ACTION ITEM> Going line by line through the entries below, count those that contain "none". Give the number by itself.

PROVIDED DATA>
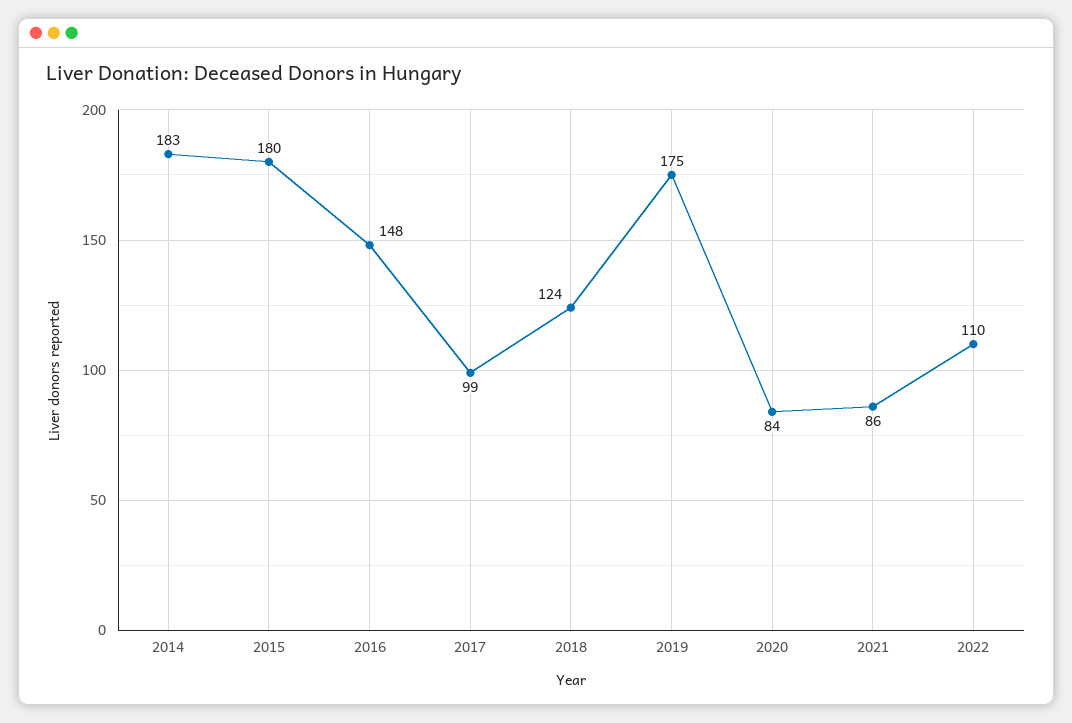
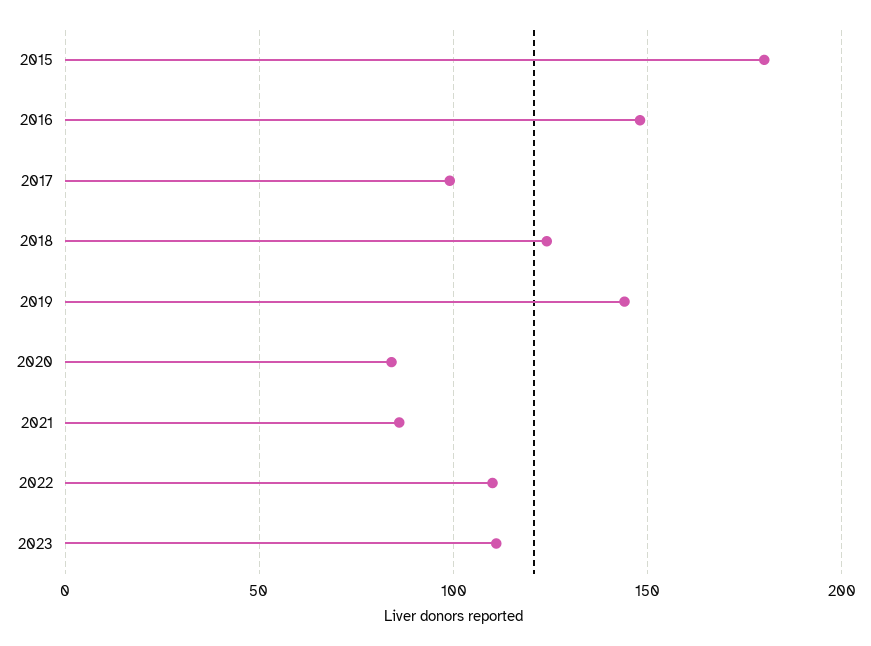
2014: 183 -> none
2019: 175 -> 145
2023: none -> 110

* * *

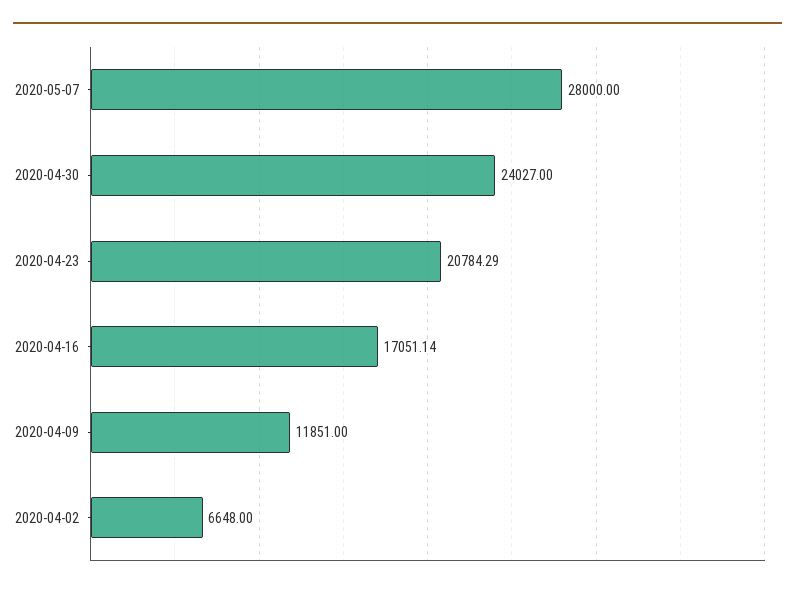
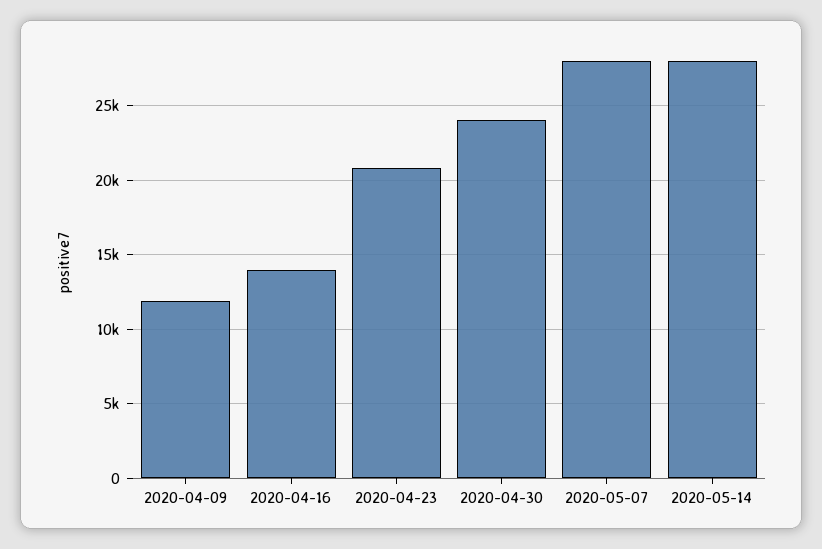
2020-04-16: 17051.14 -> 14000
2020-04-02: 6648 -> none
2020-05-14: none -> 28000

TASK OUTPUT> 4